The request was made in a letter by Foreign Minister Mohammad Javad Zarif to the European Union’s foreign policy chief Federica Mogherini, calling for “a meeting of the joint commission outlined in the nuclear deal... regarding the recent actions of the United States.”
On Thursday, Washington extended the Iran Sanctions Act — which mostly seeks to limit Iran’s oil and gas trade — for another decade.
Although it received overwhelming support from the US Congress, the act will have no effect since its measures are suspended as long as the nuclear deal remains in place.
President Barack Obama has said that renewing the act was pointless, and symbolically allowed it to become law without signing it, although he denied it was a breach of the nuclear deal, which came into effect last January.
Iranian leaders, including supreme leader Ayatollah Ali Khamenei and President Hassan Rouhani, disagree, calling it a “clear violation.”
The nuclear deal allows for the signatories — Iran, the US, Britain, China, France, Germany and Russia — to hold a “joint commission” to discuss claims of a violation.
Iran has been frustrated by the limited economic benefits of the accord, which removed many international sanctions in exchange for curbs to its nuclear program.
Although it has managed to significantly ramp up its oil exports, Tehran has struggled to rejoin the international financial system because Washington has maintained a raft of other sanctions related to non-nuclear issues that have helped deter major Western banks from returning to Iran.
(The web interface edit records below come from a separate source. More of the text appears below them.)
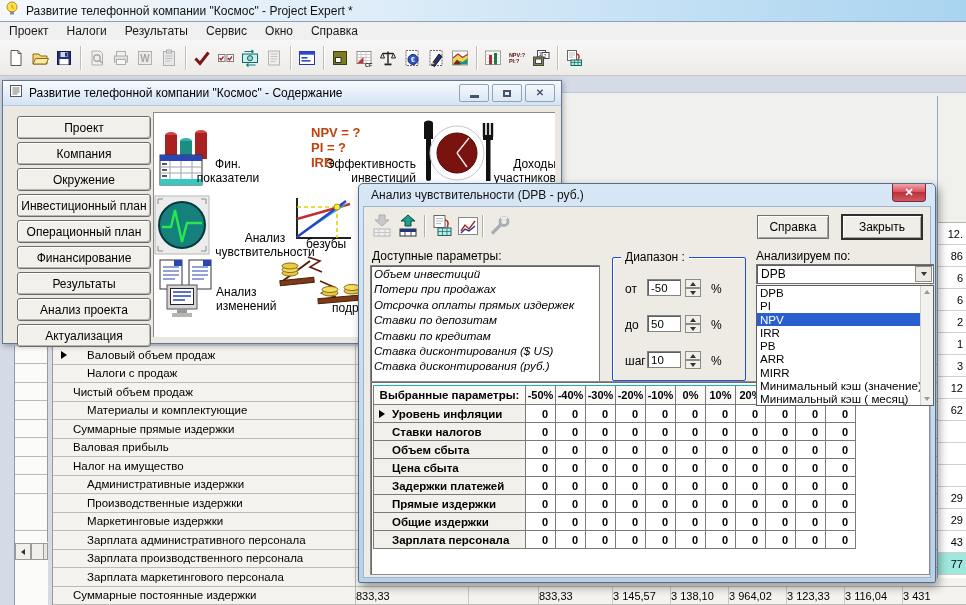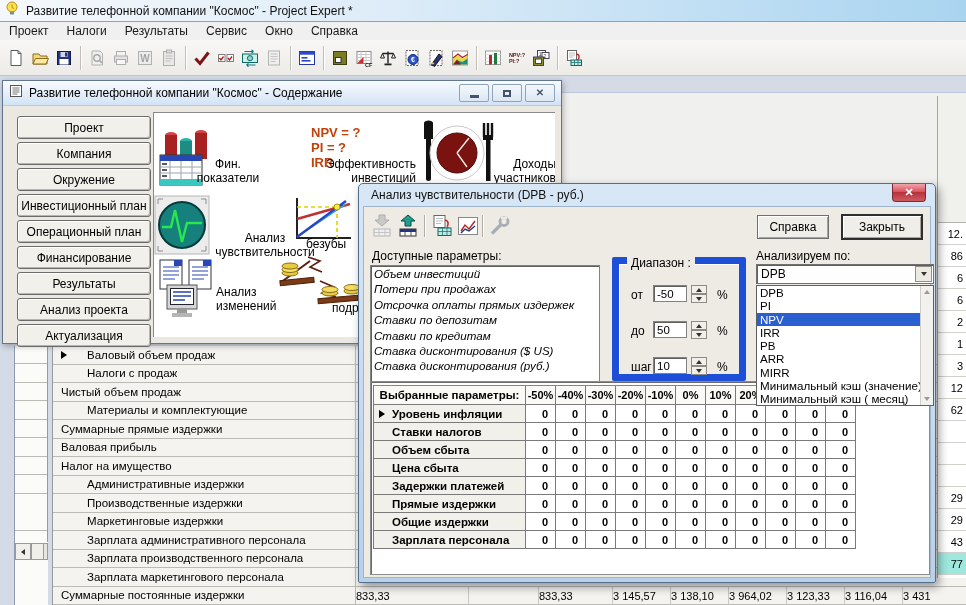--- a/index.html
+++ b/index.html
@@ -63,7 +63,7 @@
   .lbl{position:absolute;font-size:12px;}
   .listbox{position:absolute;left:6px;top:58px;width:230px;height:118px;background:#fff;border:1px solid #828282;box-shadow:inset 1px 1px 0 #5f5f5f;box-sizing:border-box;overflow:hidden;font-style:italic;}
   .opt{font-size:11.6px;line-height:15.4px;padding-left:3px;white-space:nowrap;}
-  .group{position:absolute;left:248px;top:50px;width:134px;height:124px;border:7px solid #1d4ed8;box-shadow:inset 1px 1px 0 #fff;border-radius:2px;box-sizing:border-box;}
+  .group{position:absolute;left:248px;top:50px;width:134px;height:124px;border:1px solid #1d4ed8;box-shadow:inset 1px 1px 0 #fff;border-radius:2px;box-sizing:border-box;}
   .glabel{position:absolute;top:-8px;left:8px;background:#edebe4;padding:0 4px;font-size:12px;}
   .rlab{position:absolute;font-size:12px;}
   .rinput{position:absolute;width:34px;height:17px;font-size:11.5px;font-family:"Liberation Sans",sans-serif;padding:0 3px;border:1px solid #828282;box-shadow:inset 1px 1px 0 #5f5f5f;background:#fff;box-sizing:border-box;}

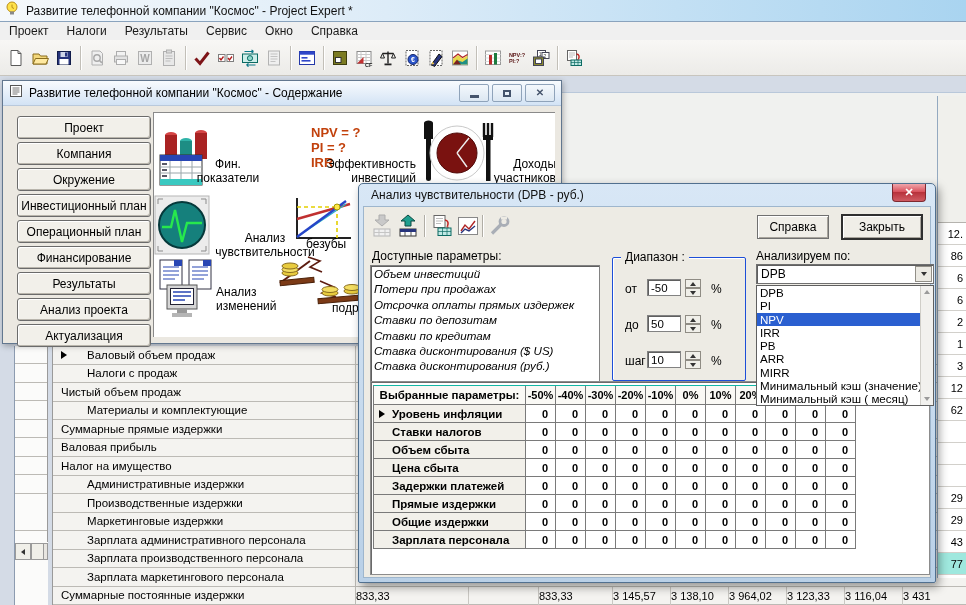--- a/index.html
+++ b/index.html
@@ -24,7 +24,7 @@
   .names{position:absolute;left:52px;top:346px;width:914px;height:259px;display:flex;flex-direction:column;z-index:1;border-left:1px solid #9a9a9a;box-sizing:border-box;}
   .bgrow{flex:1;border-bottom:1px solid #bcbab5;background:#f4f3f0;display:flex;box-sizing:border-box;}
   .ncell{width:303px;border-right:1px solid #bcbab5;display:flex;align-items:center;font-size:11.5px;position:relative;box-sizing:border-box;white-space:nowrap;overflow:hidden;}
-  .ind1{padding-left:8px;} .ind2{padding-left:34px;}
+  .ind1{padding-left:20px;} .ind2{padding-left:34px;}
   .mark{position:absolute;left:8px;width:0;height:0;border-top:4px solid transparent;border-bottom:4px solid transparent;border-left:6px solid #000;}
   .bottomvals{position:absolute;left:356px;top:587px;height:18px;display:flex;z-index:1;}
   .bval{text-align:left;font-size:11px;line-height:18px;padding-right:4px;box-sizing:border-box;border-left:1px solid #c9c7c2;overflow:hidden;white-space:nowrap;}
In another development, Iranian Supreme Leader Ayatollah Ali Khamenei condemned Britain on Saturday as a “source of evil and misery” for the Middle East after British Prime Minister Theresa May called Iran a regional threat.
“Shamelessly, the British have recently called ... Iran a threat to the region, but everyone knows that ... it is the British who have always been the source of threats, corruption and misery,” the state news agency IRNA quoted Khamenei as telling participants at an Islamic unity conference in Tehran.
Khamenei called “policies and the actions of the British in the past two centuries a source of evil and misery for the peoples of the region,” IRNA added.
May called on Gulf Arab heads of state at a summit last week to work with London “to push back against Iran’s aggressive regional actions, whether in Lebanon, Iraq, Yemen, Syria or in the Gulf itself.”
“So I want to assure you that I am clear-eyed about the threat that Iran poses to the Gulf and the wider Middle East,” she told the summit in Bahrain on Dec. 7.
Khamenei accused the United States and Britain of provoking conflicts among the main Sunni and Shiite branches of Islam and said: “The old British policy of ‘divide and conquer’ is seriously on the agenda of Islam’s enemies.”
Iranian media reported on Saturday that the Foreign Ministry had summoned a top British diplomat in Tehran to protest against British criticism of its actions in Syria.
The move came after British Foreign Secretary Boris Johnson said on Thursday he had summoned the ambassadors of Russia and Iran to convey his “profound disquiet” over events in the besieged Syrian city of Aleppo.
Britain and Iran exchanged ambassadors in September more than a year after Britain reopened its Tehran embassy, which was closed for nearly four years after it was stormed by protesters.